Abstract

The effect of different mixed wall materials including whey protein concentrate (WPC): sodium caseinate (SC) (1:1, w/w), WPC:SC:gum arabic (1:1:2, w/w/w), WPC:SC:glucose syrup (1:1:2, w/w/w) and WPC:SC:maltodextrin (1:1:2, w/w/w) on micro‐encapsulation of shrimp oil was investigated. The highest encapsulation efficiency (EE) was obtained when the mixture of WPC, SC and glucose syrup was used (84.43–88.19%), while the lowest EE was found for the sample using WPC and SC as wall materials (50.37–53.05%). All powders had low moisture contents (<3.5%) and no difference in volume‐weighted mean particle diameter (d43) was noticeable (P > 0.05). Oxidative stability of shrimp oil micro‐capsules using a mixture of WPC, SC and glucose syrup as wall materials incorporated with different antioxidants was examined during storage at 30°C for 6 weeks. With increasing storage time, an increase in peroxide value (PV) was observed (P < 0.05). The lowest PV was found in those samples with added lemon essential oil + EDTA + tannic acid after 6 weeks of storage (P < 0.05).
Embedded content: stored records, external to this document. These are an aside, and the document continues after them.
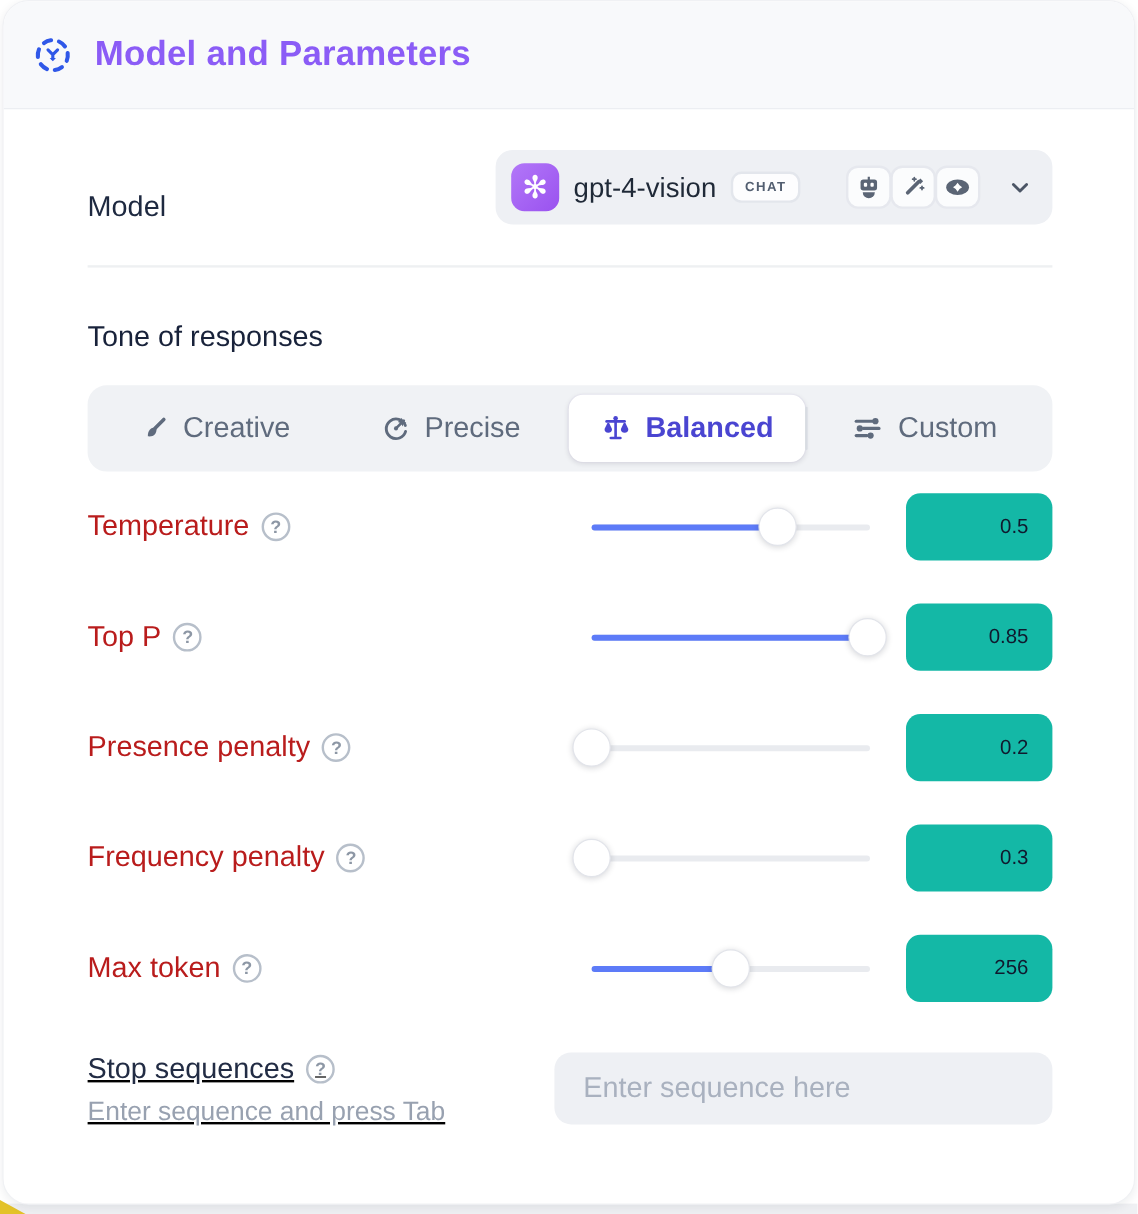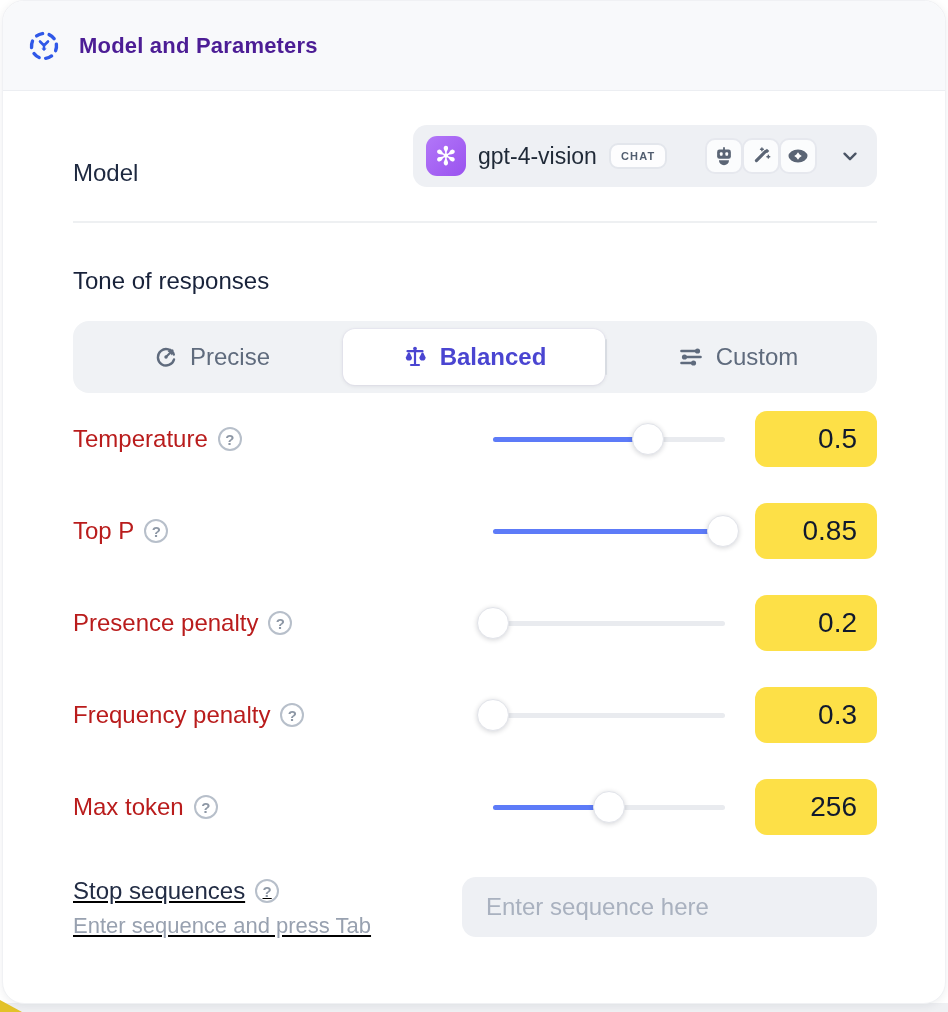--- a/index.html
+++ b/index.html
@@ -18,7 +18,7 @@
   header { height:90px; background:#f8f9fb; border-bottom:1px solid #eceef2;
     display:flex; align-items:center; padding:0 24px; gap:18px; }
   .hdr-icon { width:34px; height:34px; display:grid; place-items:center; }
-  h1 { font-size:22px; font-weight:600; color:#4c1d95; letter-spacing:.2px; }
+  h1 { font-size:29px; font-weight:600; color:#8b5cf6; letter-spacing:.2px; }
 
   .content { padding:0 68px 0 70px; }
 

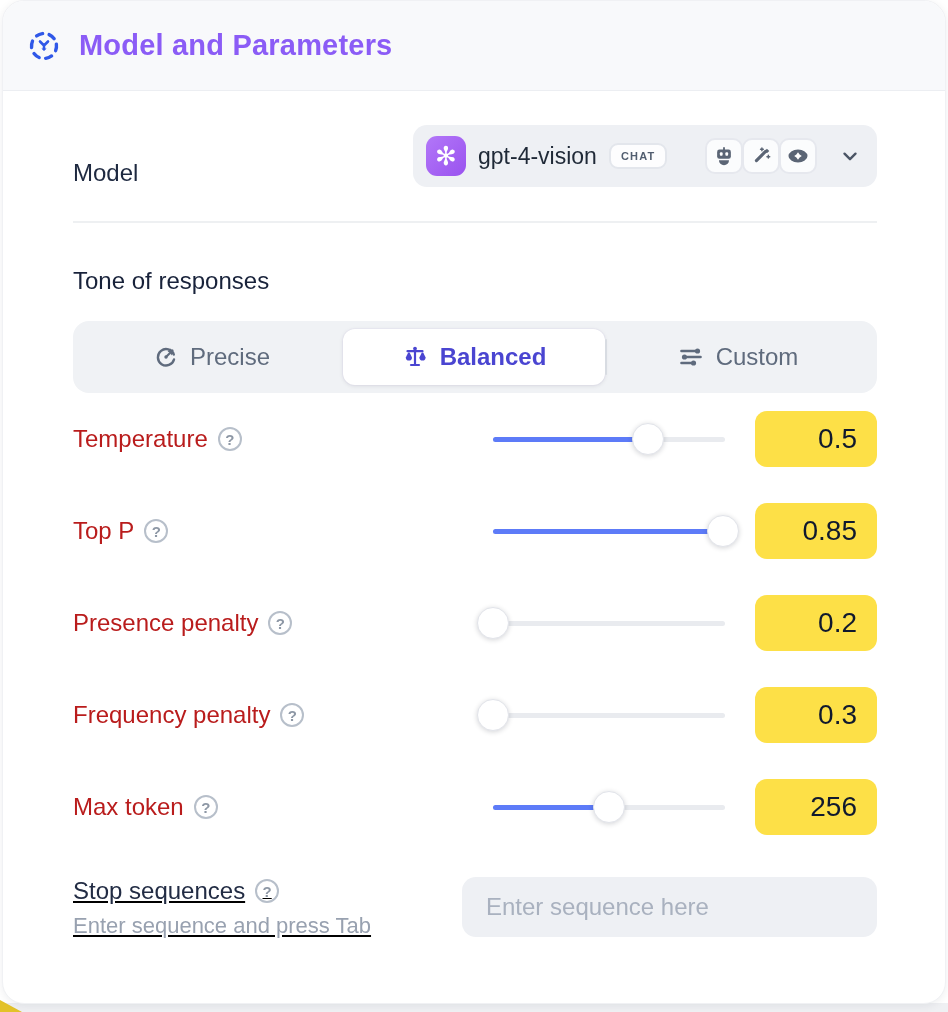--- a/index.html
+++ b/index.html
@@ -150,6 +150,15 @@
         <button class="tab">
           <span>
             <svg width="24" height="24" viewBox="0 0 24 24">
+              <path d="M19.5 4.5 L12 12" stroke="#5f6b7d" stroke-width="3" stroke-linecap="round"></path>
+              <path d="M12.6 11.2 c-3.4 -.4 -6.6 2.2 -6.4 7.4 c5 .6 7.6 -2.6 7.2 -6.6 z" fill="#5f6b7d"></path>
+            </svg>
+          </span>
+          <span>Creative</span>
+        </button>
+        <button class="tab">
+          <span>
+            <svg width="24" height="24" viewBox="0 0 24 24">
               <path d="M19.8 9.5 a 8.2 8.2 0 1 0 .2 5" fill="none" stroke="#5f6b7d" stroke-width="2.4" stroke-linecap="round"></path>
               <path d="M12 12 L18.5 5.5" stroke="#5f6b7d" stroke-width="2.2" stroke-linecap="round"></path>
               <path d="M16.8 3.4 l1.2 2.6 l2.6 1.2 l-2.2 1 l-1 2.2 l-1.2 -2.6 l-2.6 -1.2 z" fill="#5f6b7d"></path>

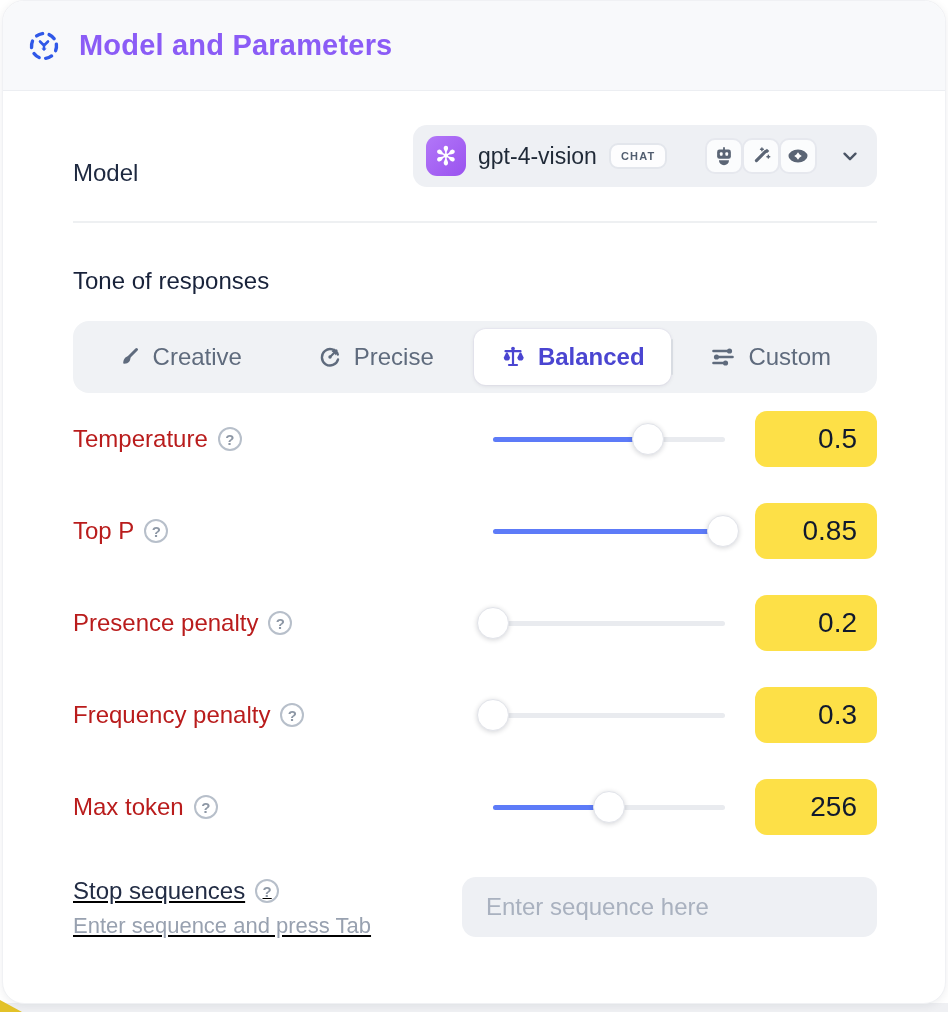--- a/index.html
+++ b/index.html
@@ -65,8 +65,8 @@
   .thumb { position:absolute; top:0; width:32px; height:32px; background:#fff;
     border:1px solid #e2e4ea; border-radius:50%;
     box-shadow:0 1px 5px rgba(16,24,40,.18); cursor:grab; }
-  .value-box { width:122px; height:56px; background:#fde047; border-radius:12px;
-    font-size:28px; color:#10192e; display:flex; align-items:center;
+  .value-box { width:122px; height:56px; background:#14b8a6; border-radius:12px;
+    font-size:17px; color:#10192e; display:flex; align-items:center;
     justify-content:flex-end; padding-right:20px; cursor:text; }
 
   .stop-row { display:flex; align-items:flex-start; margin-top:24px; }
Thus, the use of appropriate wall materials in combination with antioxidants yielded micro‐encapsulated shrimp oil with high oxidative stability.Practical applications: Shrimp hepatopancreas, a byproduct from shrimp processing industries, is one of the important sources of lipids and astaxanthins, which are susceptible to oxidation. Micro‐encapsulation is a process by which small particles of core materials are covered with wall materials. Wall material is important in developing micro‐encapsulation. Additionally, the use of potential antioxidants in conjunction with micro‐encapsulation is required to enhance oxidative stability of shrimp oil during the extended storage.Impact of wall materials and antioxidants on encapsulation efficiency and oxidative stability of micro‐encapsulated shrimp oil.